## Problem to solve
The entries below are to be written out exactly, with no images included.

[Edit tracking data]
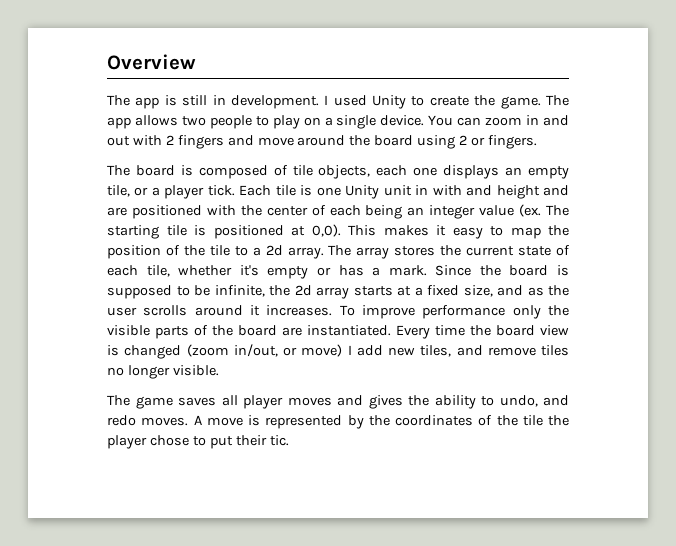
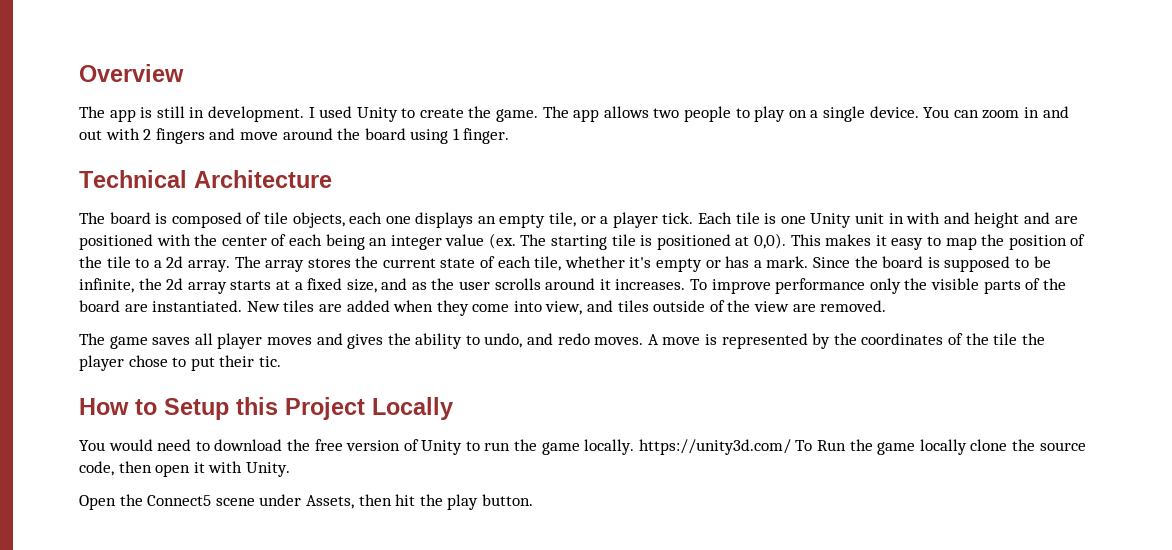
- You can zoom in and out with 2 fingers and move around the board using 2 or fingers.
+ You can zoom in and out with 2 fingers and move around the board using 1 finger.
+ Technical Architecture
- Every time the board view is changed (zoom in/out, or move) I add new tiles, and remove tiles no longer visible.
+ New tiles are added when they come into view, and tiles outside of the view are removed.
+ How to Setup this Project Locally
+ You would need to download the free version of Unity to run the game locally. https://unity3d.com/ To Run the game locally clone the source code, then open it with Unity.
+ Open the Connect5 scene under Assets, then hit the play button.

## Output of the task
- You can zoom in and out with 2 fingers and move around the board using 2 or fingers.
+ You can zoom in and out with 2 fingers and move around the board using 1 finger.
+ Technical Architecture
- Every time the board view is changed (zoom in/out, or move) I add new tiles, and remove tiles no longer visible.
+ New tiles are added when they come into view, and tiles outside of the view are removed.
+ How to Setup this Project Locally
+ You would need to download the free version of Unity to run the game locally. https://unity3d.com/ To Run the game locally clone the source code, then open it with Unity.
+ Open the Connect5 scene under Assets, then hit the play button.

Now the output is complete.